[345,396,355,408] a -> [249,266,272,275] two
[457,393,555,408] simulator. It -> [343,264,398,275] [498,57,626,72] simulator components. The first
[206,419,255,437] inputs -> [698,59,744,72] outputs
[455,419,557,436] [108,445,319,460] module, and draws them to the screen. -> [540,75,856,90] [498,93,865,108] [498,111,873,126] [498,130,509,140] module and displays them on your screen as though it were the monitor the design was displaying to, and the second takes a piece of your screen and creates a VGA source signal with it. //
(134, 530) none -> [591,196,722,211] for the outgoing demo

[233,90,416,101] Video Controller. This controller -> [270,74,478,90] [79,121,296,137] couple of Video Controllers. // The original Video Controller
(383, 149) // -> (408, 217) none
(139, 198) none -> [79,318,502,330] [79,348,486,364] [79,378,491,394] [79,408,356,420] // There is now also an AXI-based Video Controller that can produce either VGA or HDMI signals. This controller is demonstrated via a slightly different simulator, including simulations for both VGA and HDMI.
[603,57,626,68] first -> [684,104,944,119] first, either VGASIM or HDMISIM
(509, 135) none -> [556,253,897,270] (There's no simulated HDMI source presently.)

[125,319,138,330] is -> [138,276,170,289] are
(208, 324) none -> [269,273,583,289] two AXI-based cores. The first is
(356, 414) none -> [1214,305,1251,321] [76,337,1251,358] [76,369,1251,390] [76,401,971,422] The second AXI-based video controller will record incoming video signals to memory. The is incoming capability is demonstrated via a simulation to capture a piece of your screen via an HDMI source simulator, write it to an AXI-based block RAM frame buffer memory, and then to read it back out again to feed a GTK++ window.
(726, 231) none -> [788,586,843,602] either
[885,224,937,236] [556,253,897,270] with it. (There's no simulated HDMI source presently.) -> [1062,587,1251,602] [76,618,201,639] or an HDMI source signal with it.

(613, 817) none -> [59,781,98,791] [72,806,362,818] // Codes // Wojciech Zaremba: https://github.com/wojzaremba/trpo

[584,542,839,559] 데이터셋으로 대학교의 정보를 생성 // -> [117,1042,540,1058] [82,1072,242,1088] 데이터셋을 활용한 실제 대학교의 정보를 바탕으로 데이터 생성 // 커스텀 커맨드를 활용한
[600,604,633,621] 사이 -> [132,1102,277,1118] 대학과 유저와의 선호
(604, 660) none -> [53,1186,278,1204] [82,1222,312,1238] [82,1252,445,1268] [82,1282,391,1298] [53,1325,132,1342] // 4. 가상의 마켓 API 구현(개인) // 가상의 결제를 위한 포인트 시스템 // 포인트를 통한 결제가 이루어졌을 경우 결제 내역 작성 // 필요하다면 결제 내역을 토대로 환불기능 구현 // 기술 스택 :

════

> **REQUIRED WORK**
The required output is the entries from their opening line through the line holding "(383, 149) // -> (408, 217) none", repeated exactly, with both end lines kept.

> **RESULT OF THIS TASK**
[345,396,355,408] a -> [249,266,272,275] two
[457,393,555,408] simulator. It -> [343,264,398,275] [498,57,626,72] simulator components. The first
[206,419,255,437] inputs -> [698,59,744,72] outputs
[455,419,557,436] [108,445,319,460] module, and draws them to the screen. -> [540,75,856,90] [498,93,865,108] [498,111,873,126] [498,130,509,140] module and displays them on your screen as though it were the monitor the design was displaying to, and the second takes a piece of your screen and creates a VGA source signal with it. //
(134, 530) none -> [591,196,722,211] for the outgoing demo

[233,90,416,101] Video Controller. This controller -> [270,74,478,90] [79,121,296,137] couple of Video Controllers. // The original Video Controller
(383, 149) // -> (408, 217) none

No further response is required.